Torino chiama, i lettori rispondono: torna il Salone del Libro

EVENTIAprile 15, 2026

Dal 14 al 18 maggio torna al Lingotto Fiere il Salone Internazionale del Libro di Torino 2026, giunto alla XXXVIII edizione. Un appuntamento che continua a crescere nei numeri e nella proposta: 147 mila metri quadrati espositivi, oltre 500 stand, 1250 marchi editoriali, 70 sale e più di 2.700 eventi, a cui si aggiungono altri 500 appuntamenti diffusi in città con il Salone Off.

La direzione di Annalena Benini costruisce un’edizione che prende il titolo da un’opera di Elsa Morante: Il mondo salvato dai ragazzini. Una scelta che orienta tutto il programma verso uno sguardo aperto, capace di immaginare il futuro a partire dalle nuove generazioni. Non uno slogan, ma una prospettiva: affidare alle parole, alla letteratura e all’incontro la possibilità di leggere il presente e trasformarlo.

Gli spazi del Lingotto si ampliano e si riorganizzano. Ai padiglioni storici si affianca il consolidamento del padiglione 4, dedicato alla formazione e allo scambio tra generazioni, cuore delle attività del Bookstock. L’Arena, per la prima volta autonoma, dialoga con una nuova piazza coperta pensata per rendere più fluidi i percorsi. Novità anche all’esterno, con il debutto del Padiglione 5: nei primi giorni accoglierà l’Area Business, poi si trasformerà nel Club, spazio dedicato alla stand-up e ai nuovi linguaggi.

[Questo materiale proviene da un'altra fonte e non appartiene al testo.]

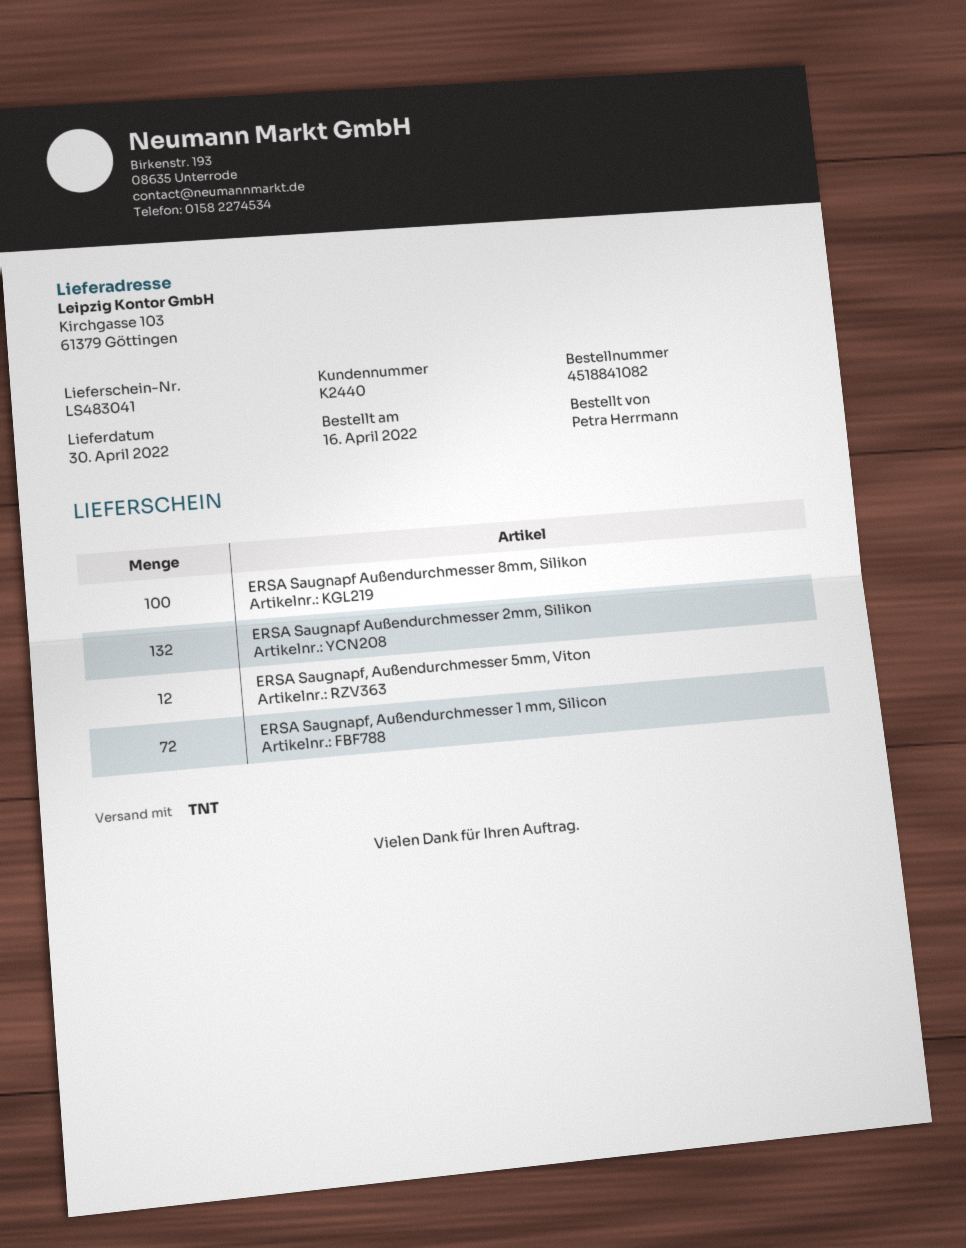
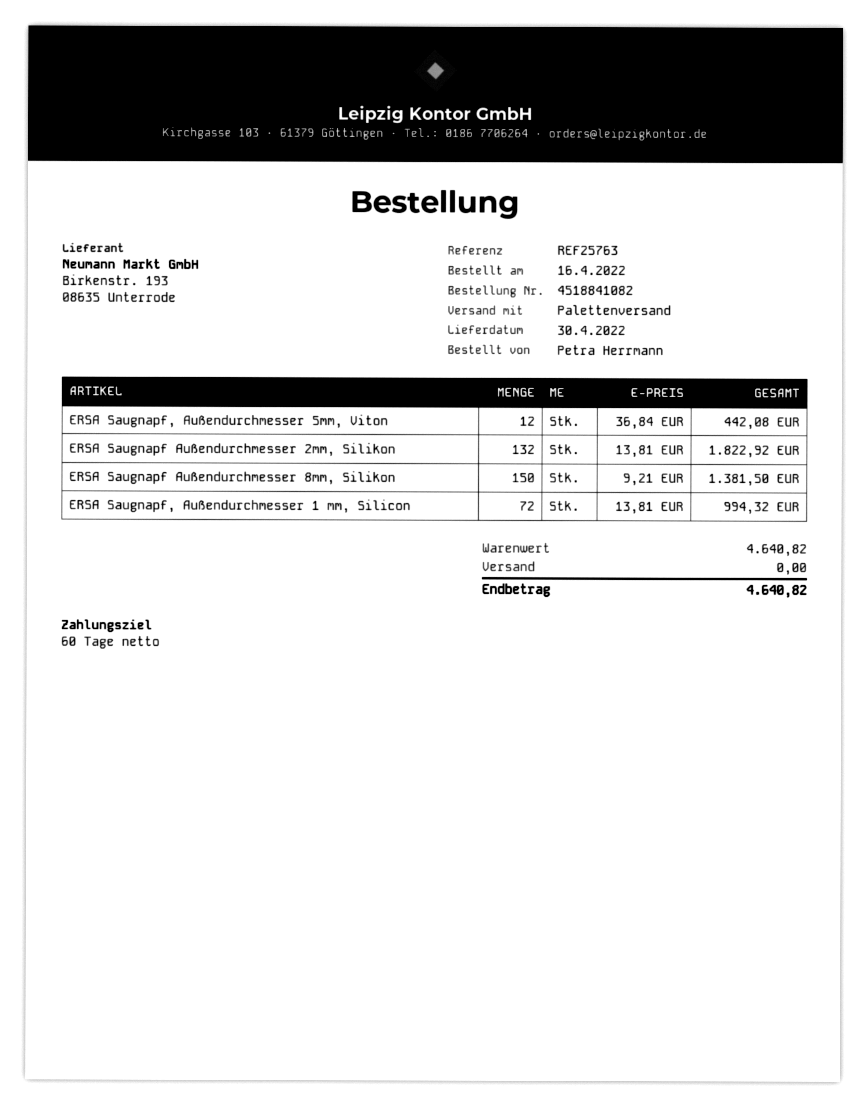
shipping method: TNT -> pallet freight
ERSA Saugnapf Außendurchmesser 8mm, Silikon: 100 -> 150

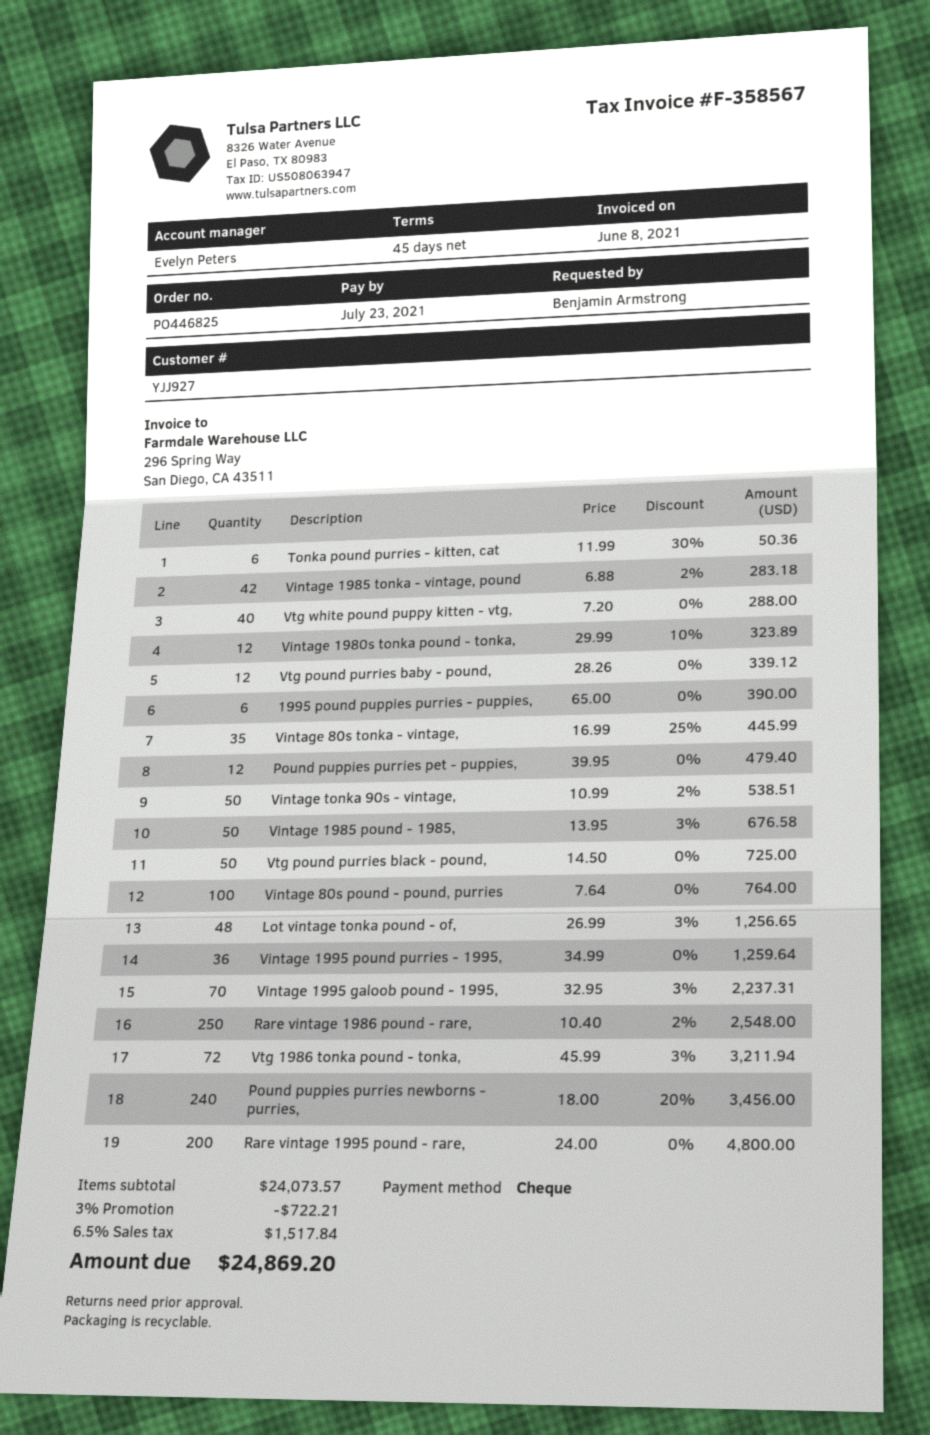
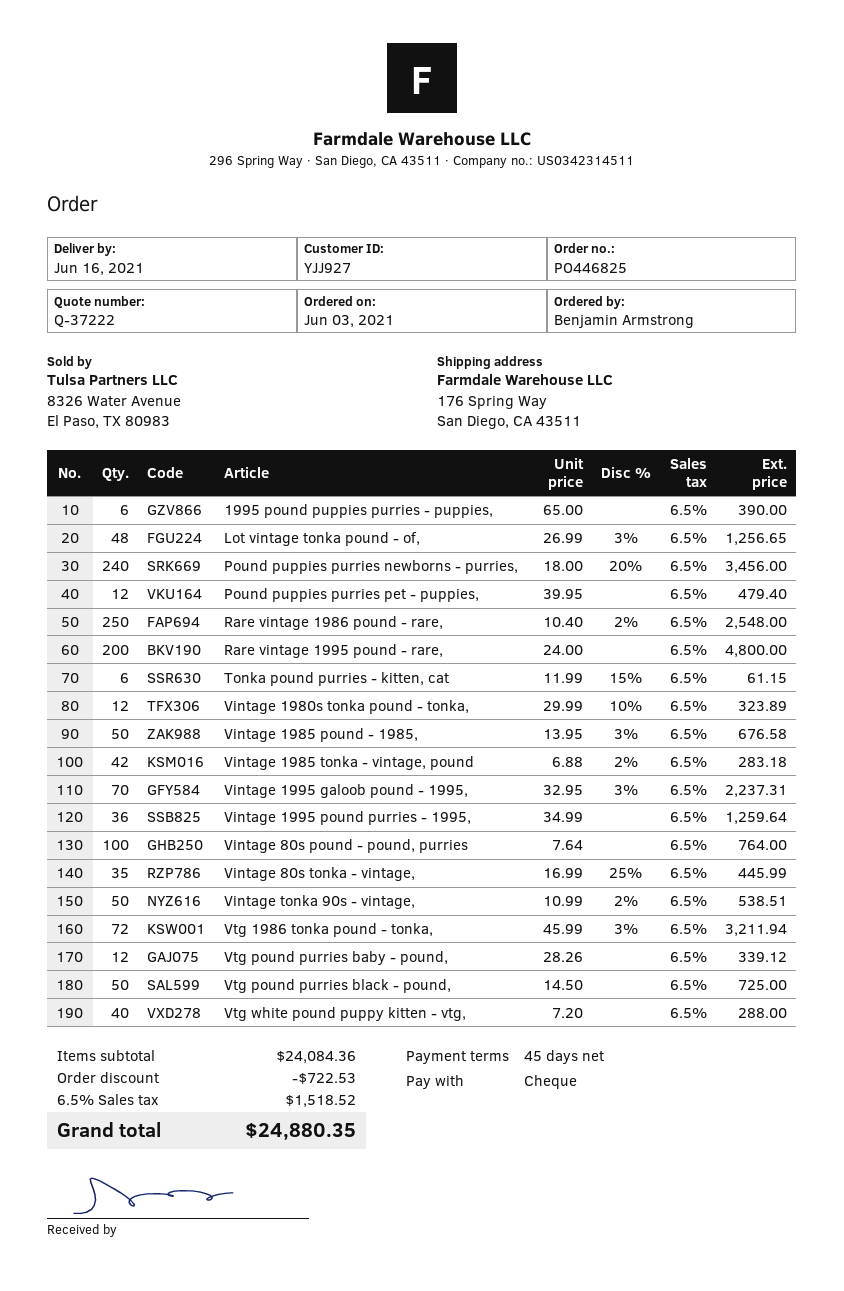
Tonka pound purries - kitten, cat: 6 x 11.99 - 30% = 50.36 -> 6 x 11.99 - 15% = 61.15
subtotal: 24073.57 -> 24084.36
discount: 722.21 -> 722.53
tax: 6.5% = 1517.84 -> 6.5% = 1518.52
total: 24869.20 -> 24880.35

Resta centrale la dimensione professionale, con il ritorno del Rights Centre, che dal 13 al 15 maggio riunirà oltre 500 operatori internazionali per la compravendita dei diritti editoriali e audiovisivi. Si rafforza anche il Publishers Centre, con incontri tra editori, librai e creator, segno di un settore che continua a interrogarsi sui nuovi modelli di diffusione e racconto.

Il programma si muove su nove sezioni tematiche, affidate a scrittori e intellettuali. Tra queste, spicca proprio Il mondo salvato dai ragazzini, curata da un gruppo di giovani, che porta al centro temi come lavoro, relazioni, periferie e intelligenza artificiale. Accanto, percorsi dedicati all’arte, al cinema, all’informazione, alla crescita, fino alla leggerezza e al romance, a testimoniare la varietà di linguaggi che oggi attraversano la cultura contemporanea.

Non mancano gli ospiti internazionali: da David Grossman a Emmanuel Carrère, da Irvine Welsh a Valeria Luiselli, insieme a molte altre voci che compongono una mappa ampia della narrativa mondiale.

Tra gli eventi più attesi, la “Notte eretica” di Alessandro Baricco, in programma il 14 maggio: un format ibrido tra racconto e musica, costruito ogni volta in modo diverso, che qui coinvolgerà orchestra, ensemble vocale e dj.

L’edizione 2026 accoglie inoltre l’Umbria come regione ospite e la Grecia come paese ospite, rafforzando il dialogo tra territori e culture. Il manifesto, firmato da Gabriella Giandelli, restituisce visivamente il senso di questa scelta: un gruppo di ragazzi nascosto dietro una parete vegetale, energia che cresce e spinge verso un altrove possibile.

Il Salone continua così a muoversi su un equilibrio delicato: grande macchina culturale e luogo di incontro reale, spazio commerciale e laboratorio di idee. Torino, per cinque giorni, torna a essere una città che legge e discute, provando, ancora una volta, a immaginare il mondo che verrà.